Les Chemins de la haine

(Long Way Home)

  1. Première réussie pour Zigic & Ferreira

    Dans un jardin d’une banlieue anglaise comme il y en a de nombreux, un cabanon prend feu. Rien d’exceptionnel a priori. À ceci près que les pompiers y découvrent un corps calciné. L’état du cadavre rend l’identification extrêmement délicate mais la police soupçonne la victime d’être un travailleur immigré estonien. Et les propriétaires de l’abri de jardin ne le nient pas. En effet, ce Jaan Stepulov, signalé disparu, venait régulièrement squatter leur petit chalet pour y passer la nuit ce qui avait le don de les agacer. Ce qu’ils ne peuvent pas expliquer, en revanche, c’est pourquoi la victime a été enfermée dans le cabanon avant qu'on y mette volontairement le feu.

    Salué par la critique outre-Manche, ce premier roman d’Eva Dolan, qui a aussi trusté les sélections de prix hexagonaux et remporté le Grand Prix Policier des lectrices de Elle, est une excellente découverte. Critique de polars avant de se lancer elle-même dans l’écriture, l’auteure britannique sait quels sont les ingrédients qui font un bon roman policier. Mais connaître une recette ne fait pas de chaque cuisinier en herbe un grand chef étoilé. Il faut aussi du travail et du talent. Visiblement, Eva Dolan n’en manque pas tant le plaisir de lecture est grand et tant tout semble simple à la lecture de ces Chemins de la haine – c’est souvent la marque des grands.
    L’intrigue, qui connaît de multiples rebondissements, est très bonne. Mais ce roman ne se limite pas à cela, loin de là. Les personnages sont très bien campés, des protagonistes aux seconds (voire énièmes) couteaux. Surtout, le propos et le décor – ils vont ici de pair – sont très intéressants. Car ce à quoi les deux policiers qui enquêtent sur ce meurtre vont être confrontés, c’est à la pauvreté, au racisme, à l’exclusion, au travail clandestin et à la bêtise crasse. Non, nous ne sommes pas dans un pays du tiers-monde ou pendant la révolution industrielle mais bien en Angleterre, au 21e siècle. Et ça fait froid dans le dos tant ce monde hideux que nous donne à voir Eva Dolan semble bien trop réel.
    Cette enquête trouve une résonance particulière chez les deux inspecteurs, qui sont tous deux directement concernés par l’immigration à des degrés divers. Zigic est né en Angleterre mais est d’origine serbe. Quant au sergent Ferreira, elle est arrivée de son Portugal natal lorsqu’elle était enfant. Tous deux ne se sentent pas toujours pleinement anglais, et d’aucuns le leur font d’ailleurs bien sentir. Le sujet de l’appartenance à un pays, et plus largement de l’identité, est traité avec beaucoup de finesse par l’auteure et confère à ce roman, déjà passionnant par ailleurs, une grande profondeur.

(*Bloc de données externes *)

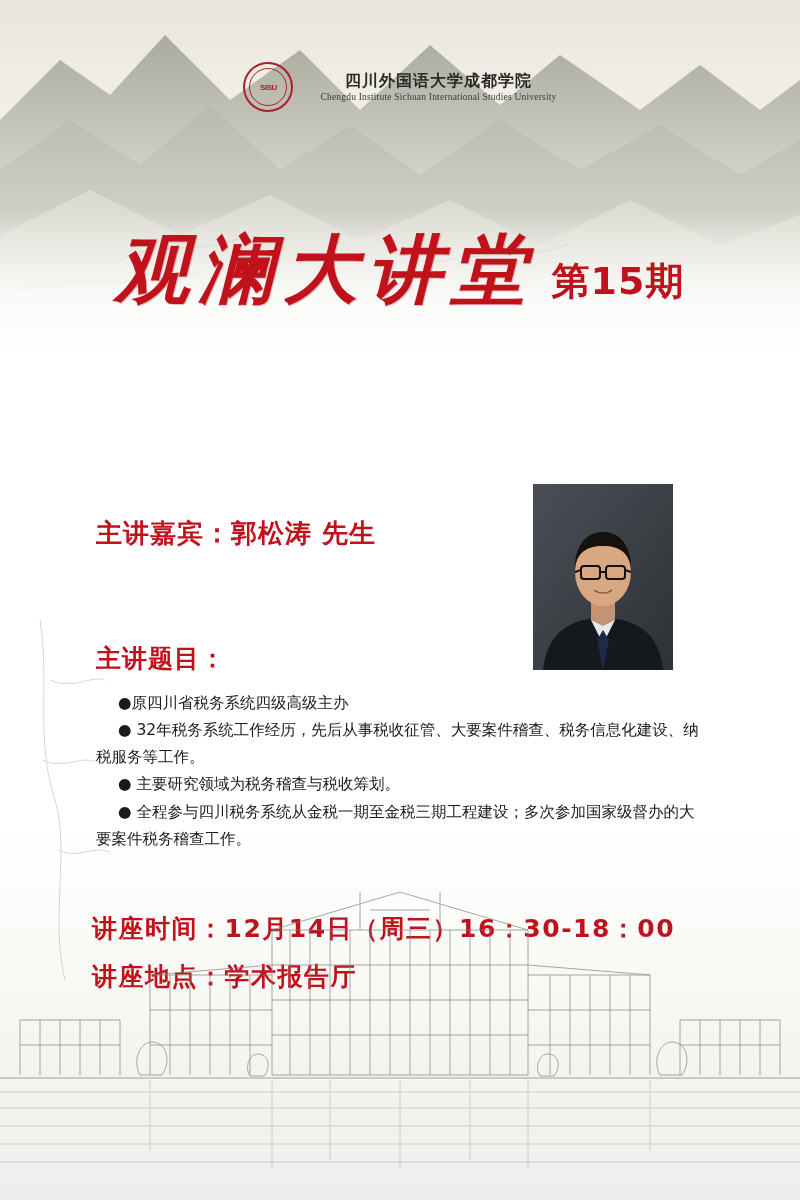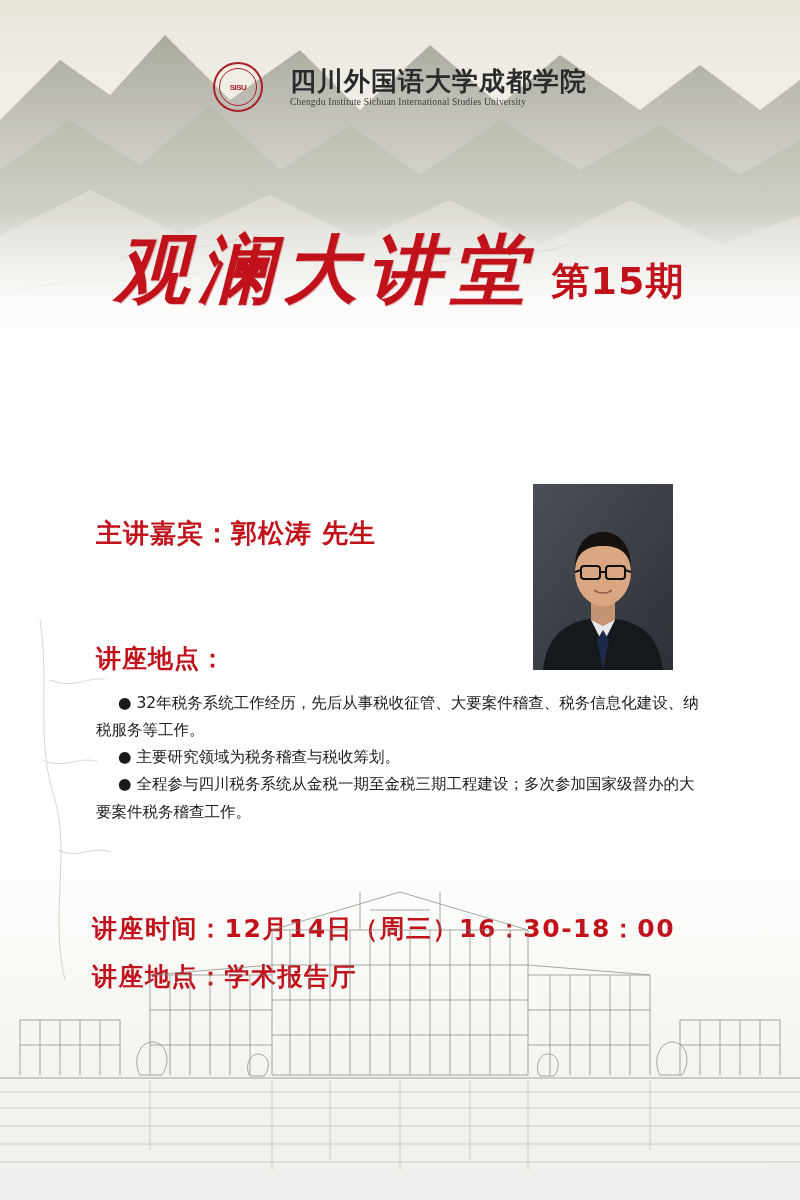"四川外国语大学成都学院" .logo-cn { font-size: 26px -> 16px; text-align: none -> center }
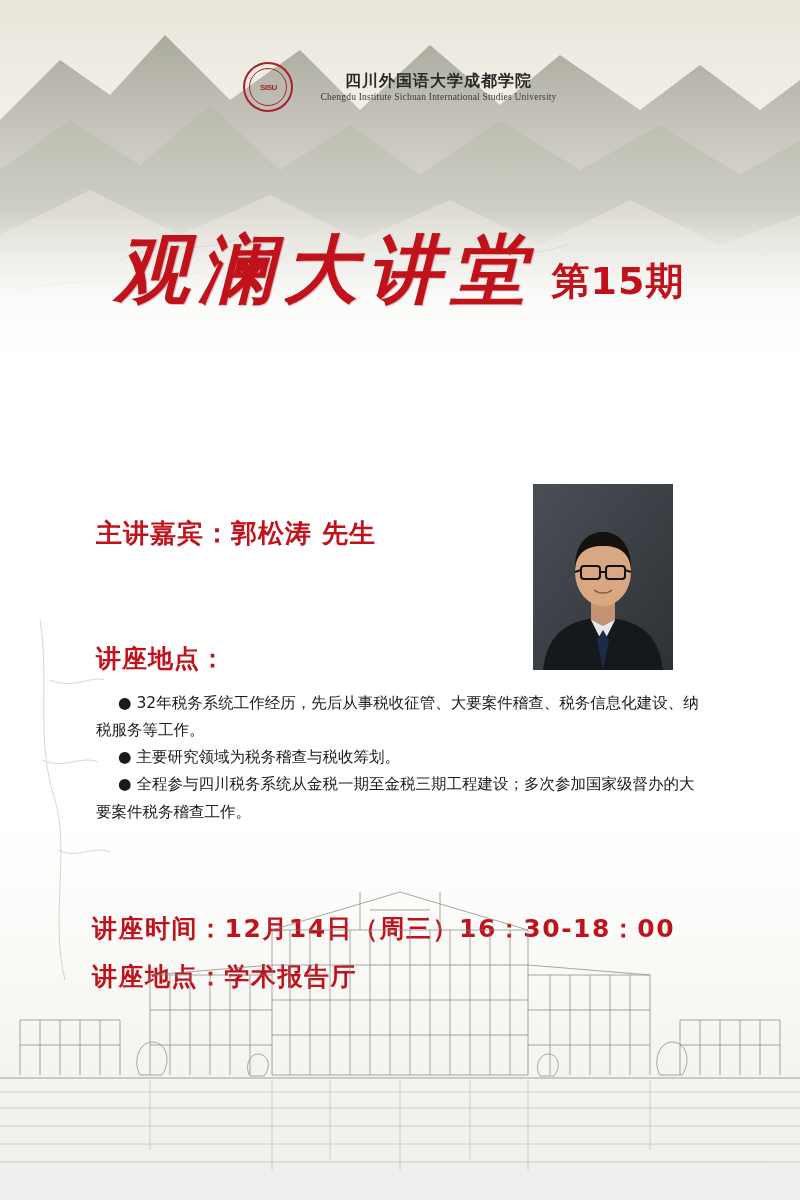"讲座地点：" div.bio-title { text: 讲座地点 -> 主讲题目 }
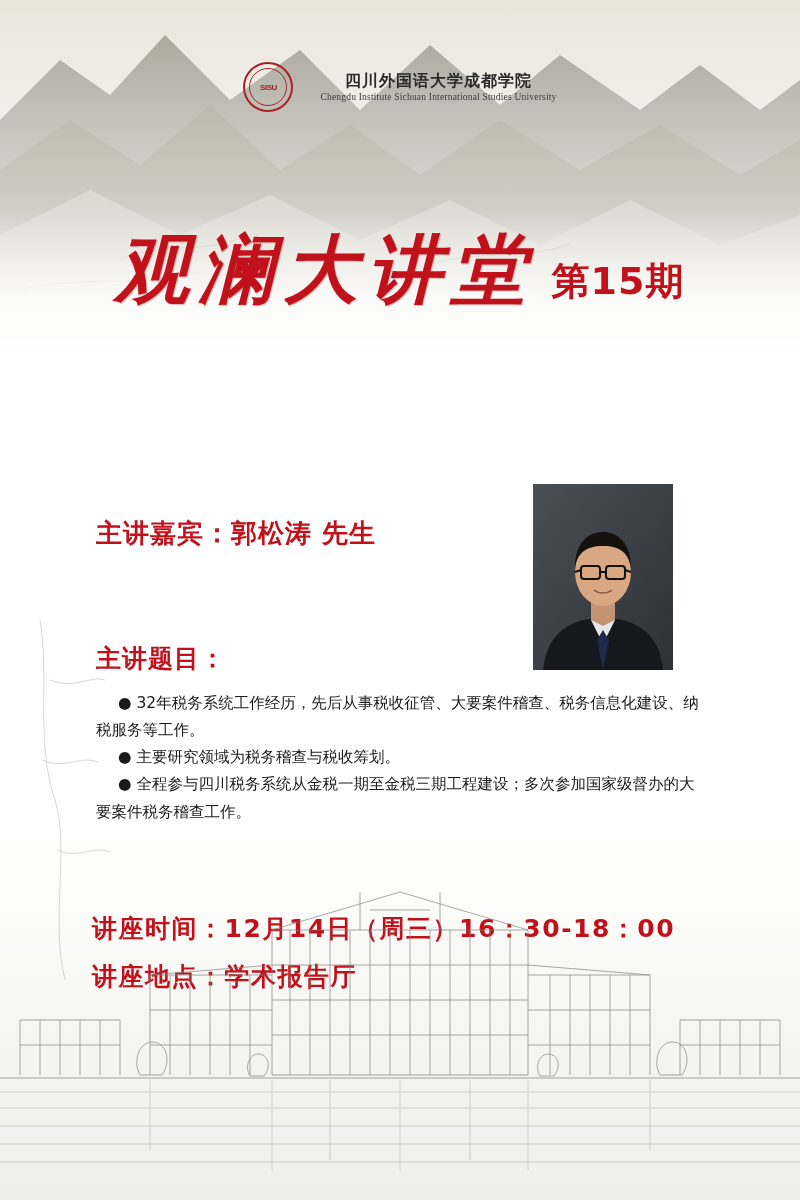"●原四川省税务系统四级高级主办" div.bio-item { html: none -> <div>●原四川省税务系统四级高级主办</div> }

    Au vu du titre ou du résumé, on aurait pu croire à un énième thriller ou roman de procédure à l’anglaise. Il n’en est rien. Les chemins de la haine tient davantage du roman noir social. Qui plus est, il est très bien construit et loin d'être bête. En attendant la suite – le cinquième titre paraîtra outre-Manche en février – les lecteurs convaincus pourront se plonger dans la deuxième enquête de Zigic & Ferreira, déjà disponible, Haine pour haine, ou dans un one shot annoncé par Liana Levi pour février, Les Oubliés de Londres.